The Future of Bariatric Surgery: Digitalization, Democratization, and Doctors

| February 1, 2018

A Message from Dr. John M. Morton

John M. Morton, MD, MPH, FACS, FASMBS, Clinical Editor, Bariatric Times; Chief of the Section of Bariatric and Minimally Invasive Surgery, Stanford University, Stanford, California, and Past President, American Society for Metabolic and Bariatric Surgery.

Dear Friends and Readers,

One of bariatric surgery’s greatest attributes is its ability to adapt and innovate. Bariatric surgery has taken great advantage of the advances we’ve seen in surgery over the last two decades, namely laparoscopy and quality improvement. The penetrance of laparoscopy in bariatric surgery is greater than 90 percent, while other fields, such as colorectal surgery, lag behind at less than 50 percent. This high rate of laparoscopy has resulted in huge decreases in post-operative pain and incisional hernia. Quality improvement was a clear driver in the growth of bariatric surgery, which is now almost 220,000 cases annually. Through the accreditation model, laparoscopic approach, and collaborative care model, bariatric surgery mortality rates have plummeted from 1/100 to 1/1000!

It is clear that researchers, surgeons, and clinicians are always looking for the next big idea to further advance the field of bariatric surgery, as our prime directive is to continually meet the needs of our patients. So, what is next?

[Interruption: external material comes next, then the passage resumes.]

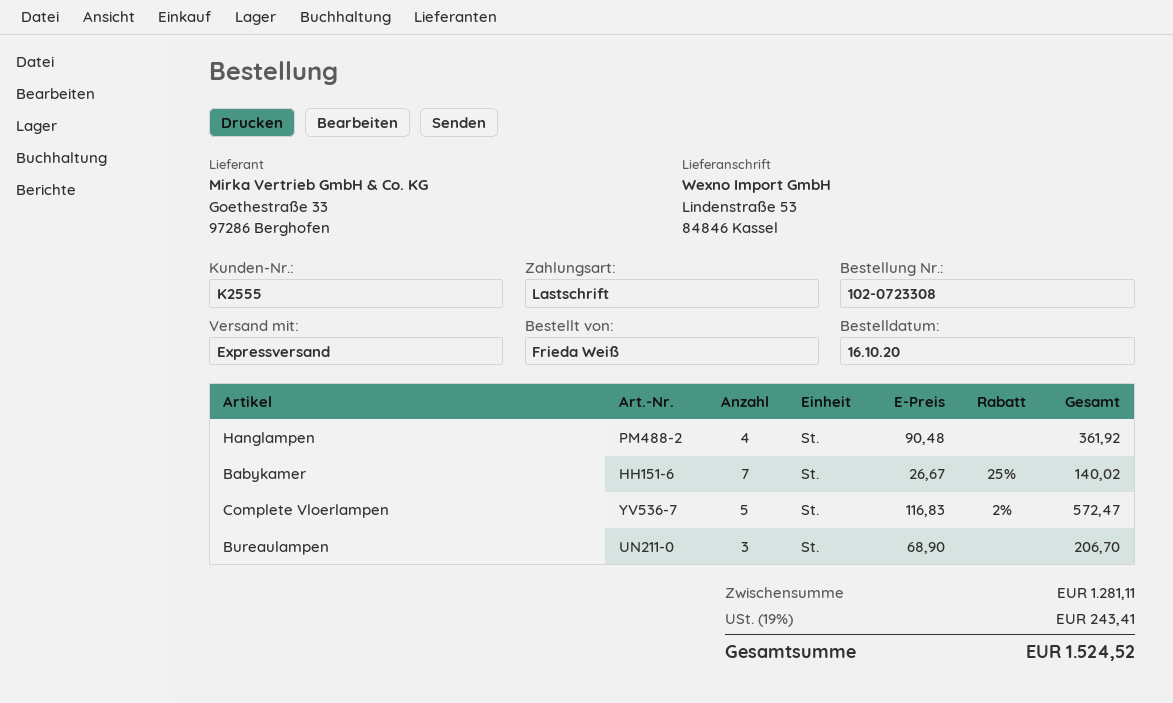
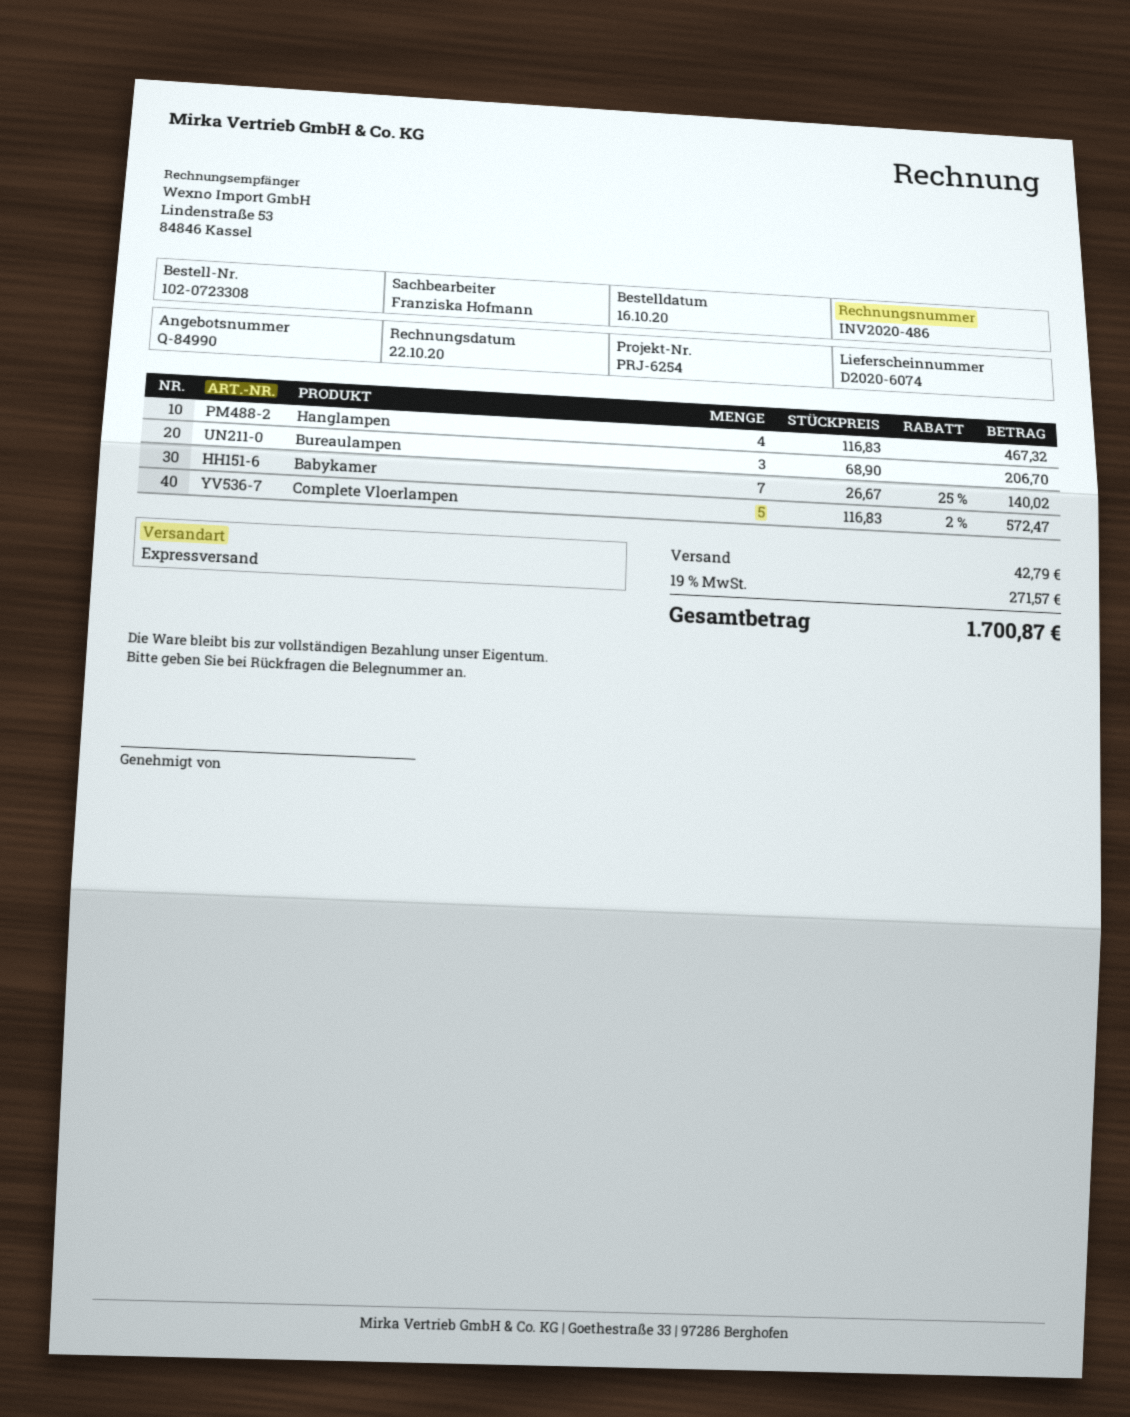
Hanglampen: 4 x 90.48 = 361.92 -> 4 x 116.83 = 467.32
shipping: none -> 42.79
tax: 19% = 243.41 -> 19% = 271.57
total: 1524.52 -> 1700.87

I believe that the next decade will focus on the three Ds: digitalization of healthcare, democratization of surgery, and doctors in the lead. Rapidly, all healthcare communication is becoming digital through electronic medical records, and patients are very reliant on personal digital measurements, such as Fitbit® (San Francisco, California). We need to take advantage of this trend to help with both long-term follow-up and adherence. We are aware that there is variation in healthcare outcomes. Why can’t we have everyone achieve great outcomes? In other words, let’s democratize best practices in bariatric surgery so all patients benefit. Finally, doctors need to take the lead in healthcare. While only five percent of hospitals have physicians as their CEO, a large portion of those are the top-ranked hospitals. As physicians and surgeons, we need to be deeply involved in the operational transformational of healthcare, from cost transparency, multidisciplinary service lines, and changing leadership.

I am confident that bariatric surgery will meet every challenge and be ahead of any and all trends in healthcare. Why? Because we must.